* **Problem to work on**: Output exactly the span of lines beginning with the one that holds "(122, 244) none -> (147, 608) //" and ending with the last line of the data below.
Records provided Block Start
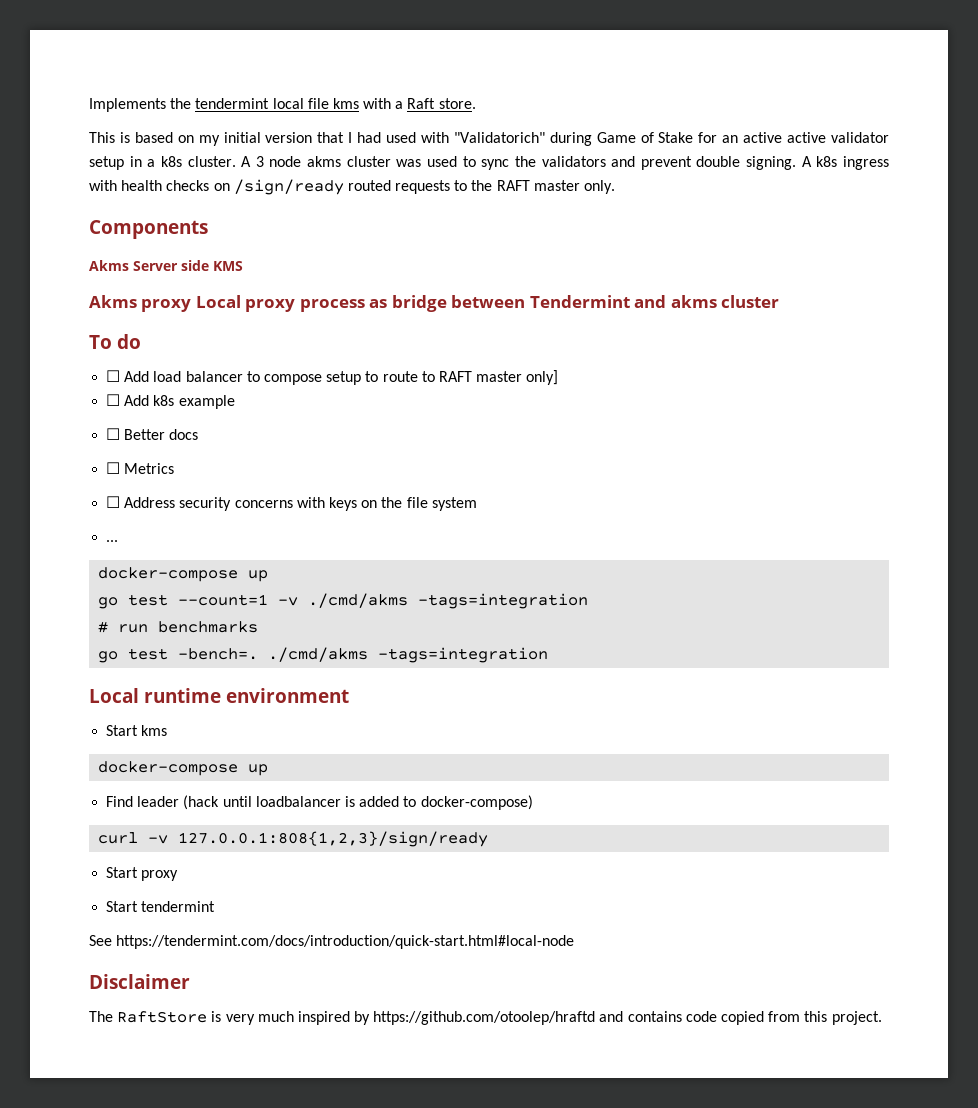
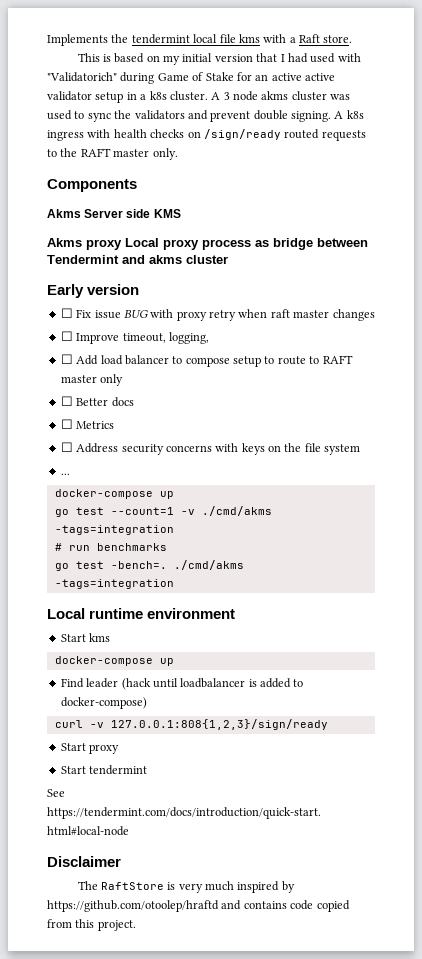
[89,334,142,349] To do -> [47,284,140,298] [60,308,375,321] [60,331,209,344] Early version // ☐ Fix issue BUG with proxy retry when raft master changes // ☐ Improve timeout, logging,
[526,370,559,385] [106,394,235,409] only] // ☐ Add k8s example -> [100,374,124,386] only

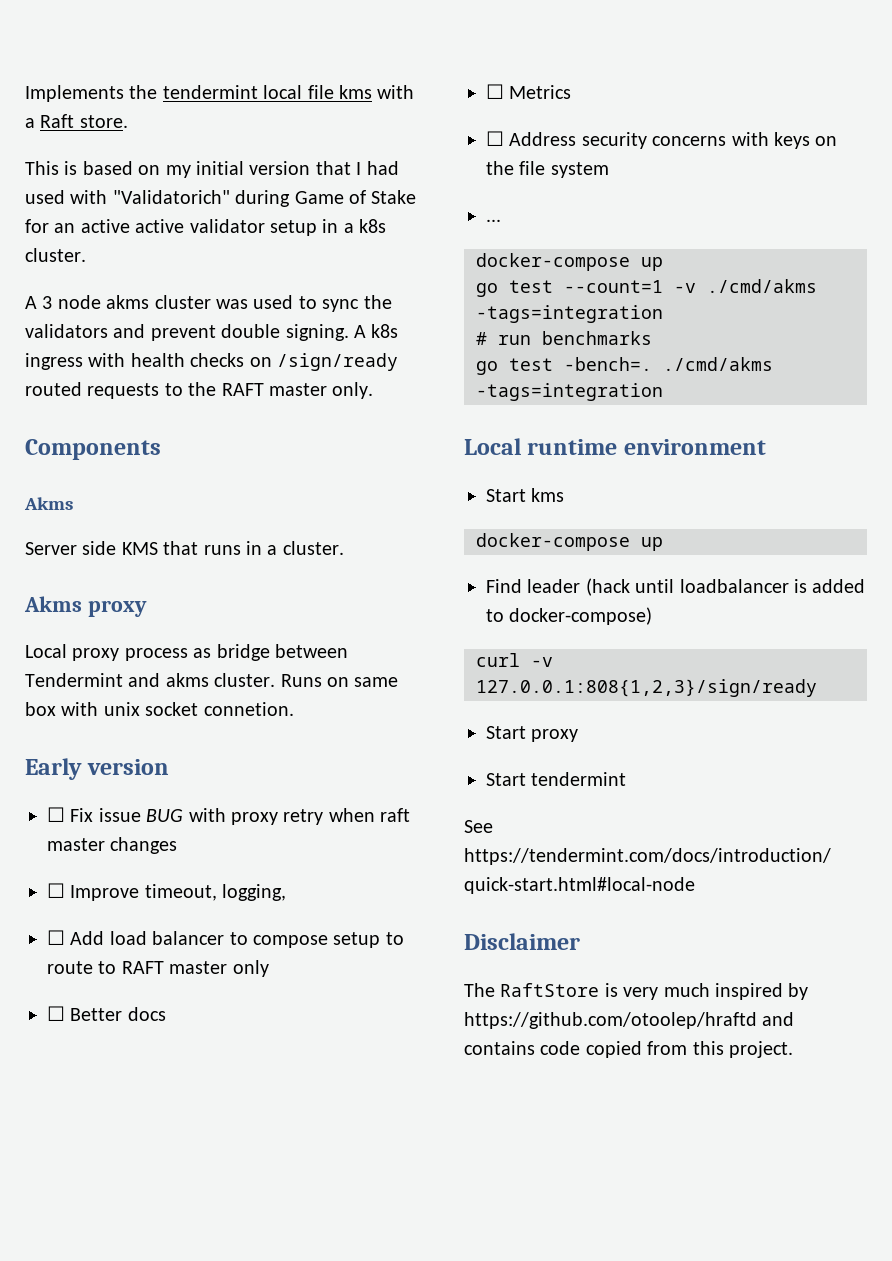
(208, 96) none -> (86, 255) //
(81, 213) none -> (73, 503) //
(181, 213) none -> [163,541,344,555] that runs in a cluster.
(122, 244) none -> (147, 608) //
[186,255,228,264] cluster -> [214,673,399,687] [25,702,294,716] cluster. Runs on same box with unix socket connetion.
Records provided Block End
* **Answer to the exercise**:
(122, 244) none -> (147, 608) //
[186,255,228,264] cluster -> [214,673,399,687] [25,702,294,716] cluster. Runs on same box with unix socket connetion.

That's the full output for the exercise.